Mbira
An African carved your Picasso designs,
hammered your prongs to lengths
of notes— short ones treble, long ones bass.
You conjure up Zimbabwe, elephants, baobab, a pair
of suckling lion cubs.
Thumbs work your tines, projecting pristine music
into the present, many tribal voices per thumb.
Birdcalls fledge on your tips, spring
into flight. Pale buds flower in pastels of tones.
The scrolls were handed down
without papyrus, not a hieroglyph, just
a chime-like code. The Word
in wood unfolds a world.
Instead of a score: mbira. To be and play
by ear, free as gazelles.
You’re an old objet, a song
at the root of the human tree, an artifact
from black Arcadia.
At dawn, we will set out by boat
for the head of the river, searching
for the spirit thought extinct.
Ex Marks the Spot
The last time I saw you shrinks
to a spot years off. You’d climbed
inside an older woman, and I swelled
with love for each gray thread in your skein
of black. By day you sort neurotics
in a clinic (you who were so crazy, stoned).
By night you tend a flame. Lost
in the woods, the children drop his name
like bread crumbs. During our Golden Age,
we ranged the Groves of Academe.
Our blood had set the thermostat at spring.
Remember the fun on the hide‑a‑bed seat
of my mother’s fabulous Dodge?
I’d breathe something frat. You’d catch
on fire, like brush. (After all,
your analyst had prescribed me.) The car rocked
like a boat every night. Elephant ears would eavesdrop,
and Spanish moss would dance among the oaks. And all
for a game corsage. But soon we sighed,
and the future rattled its chain. We’d counted the days,
we asserted roundly. We’d numbered more
than yours, and anyone could buy us
from Our Lady of the Green. So that’s
who you are, my first romance, the Juliet
with whom I studied sex, the axis
of that other world, my youth.
Mere Chance
It was spring in February. The tulips were redder
than red lights, the grass vitreous green. The dogwood branched
to candelabra lit with tiny leaves. A satyr, gold
in morning light, crouched on a pedestal, playing his pipes.
Or was that the birds?
The yard —oh, every stick— was popping with buds
as keen about the warmth and wet as Nick, my pup,
the world’s most ingenuous dog. He strolled
around the lawn, inspecting his kingdom,
like Chanticleer, sniffing the subjects
of his flowers, herbs, and moss.
The dog cannot hide his heart. You can see right
through him to it, plump as a plum
and pattering out the purple in his chest. He loves me
the way that sunlight blasts through clouds.

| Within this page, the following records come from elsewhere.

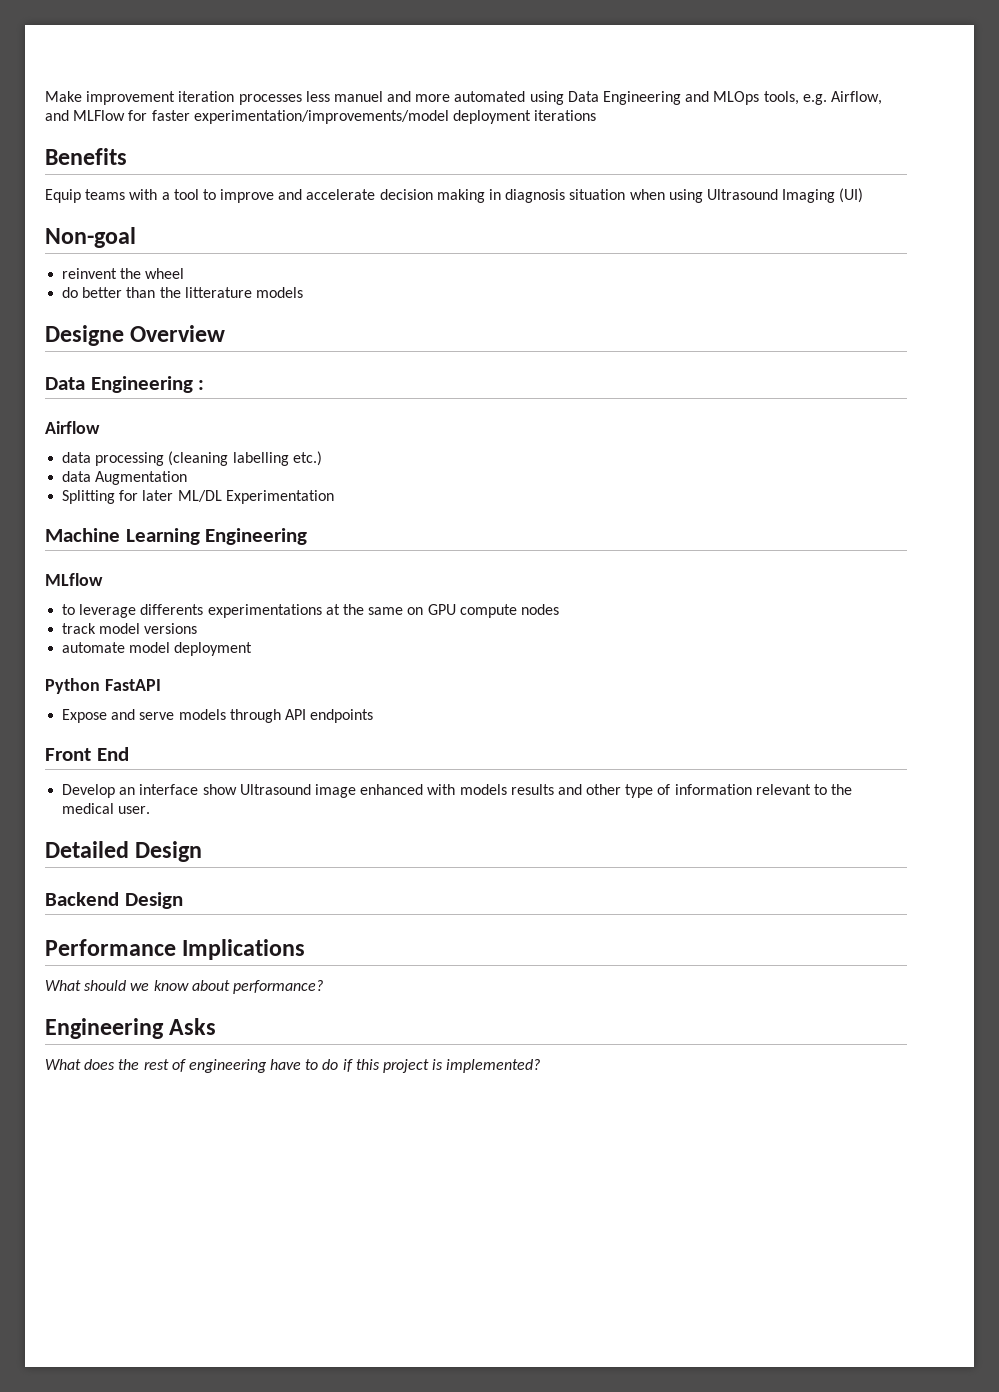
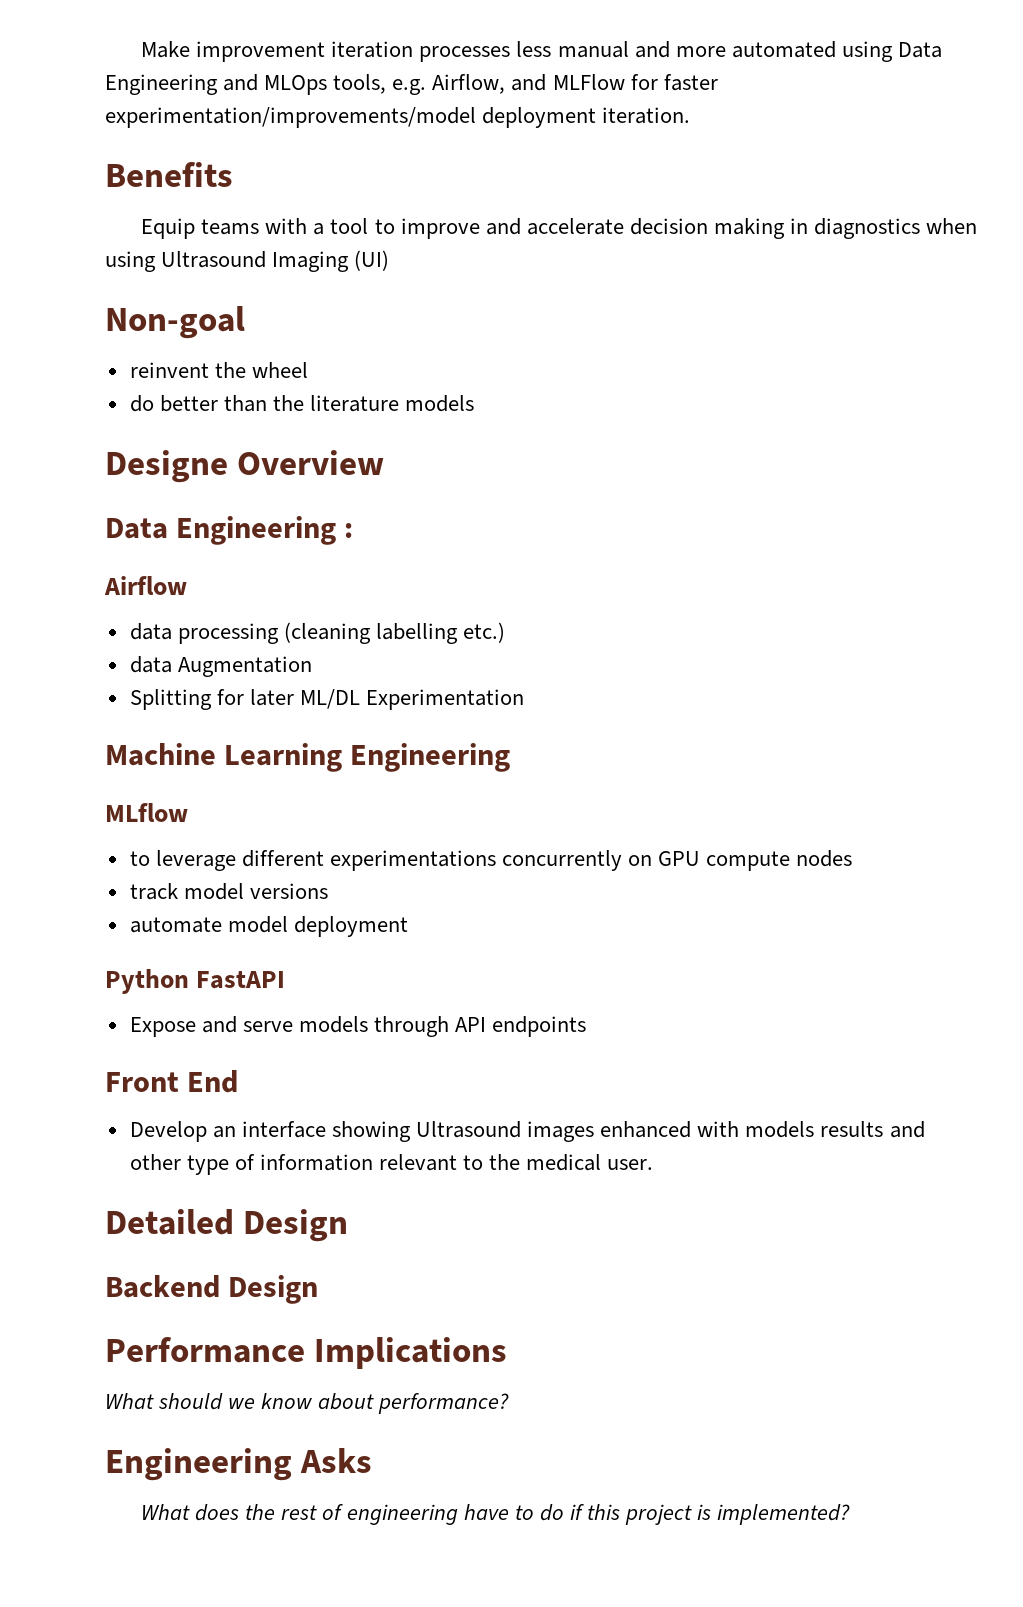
[333,91,383,102] manuel -> [557,41,629,58] manual
[534,110,597,121] iterations -> [602,107,691,124] iteration.
[505,189,626,203] diagnosis situation -> [814,218,921,239] diagnostics
[184,287,252,298] litterature -> [310,395,400,412] literature
[140,604,404,618] differents experimentations at the same -> [241,850,623,871] different experimentations concurrently
[202,784,356,798] show Ultrasound image -> [331,1121,595,1142] showing Ultrasound images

Then, by chance, I saw the solar blanket twitch.
The pump was off. No, Nicky, like an Icarus, had fallen
into the pool. When I reached the deck, he’d scrambled
onto the cover the way a drowning boy would claw
onto ice. I grabbed him from the floe.
The most manicured grounds, little man, are paper thin,
a linen sheet floating on water. You can slip straight through
in a blink. There’s a snowflake on the cherry petal, ice
in a swimming pool, a whiteout in a tulip’s glass
of red. Yes, it was spring in February. Sure. But—
it was also February in spring.
The Skeleton Company
The carpet beetle cleans us
to the bone, ticking away
like a small watch. In its cage, the heart sang
like a canary. Now it’s a dried-up rose.
Where bellows blew words hot:
a solemn silence. I have met the members,
all whose names do not appear
in the letterhead: the medal-spangled Nazi,
the Mafia gunman, the black-pearl pusher.
The flunkies, too— those slight deaths:
the train’s departure, the priest’s sigh.

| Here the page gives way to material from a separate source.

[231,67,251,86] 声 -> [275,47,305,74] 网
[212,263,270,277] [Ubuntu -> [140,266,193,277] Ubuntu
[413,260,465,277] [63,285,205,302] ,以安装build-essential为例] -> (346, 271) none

All those other little debts add up.
And reps have shown me how: the chair,
the rope, the bomb, yes, all the steps
that led down to a cellar of jaws.
But, thin one, where’s the boss,
the one who grows these stones?
And when is my appointment?
Ken Anderson was a finalist in the 2001 Saints and Sinners poetry contest. New Poetry from the Festival (an anthology of the 2021/2022 winners and finalists) includes four of his poems. His poetry books are The Intense Lover and Permanent Gardens. He studied under Miller Williams at Louisiana State University. His novel Sea Change: An Example of the Pleasure Principle was a finalist for the 2012 Ferro-Grumley Award and an Independent Publisher Editor’s Choice. His novel Someone Bought the House on the Island was a finalist in the Independent Publisher Book Awards. A stage adaptation won the Saints and Sinners Playwriting Contest and premiered May 2, 2008, at the Marigny Theater in New Orleans. Publications include Café Review, Coffin Bell, Dash Literary Journal, Dawntreader, Gay and Lesbian Review, The Journal, London Grip, Lullwater Review, Mollyhouse, Oddball Magazine, Penumbra, Queerlings, Rabid Oak, Sangam Literary Magazine, Screen Door, Sein und Werden, Toho Journal, and Verbal Art.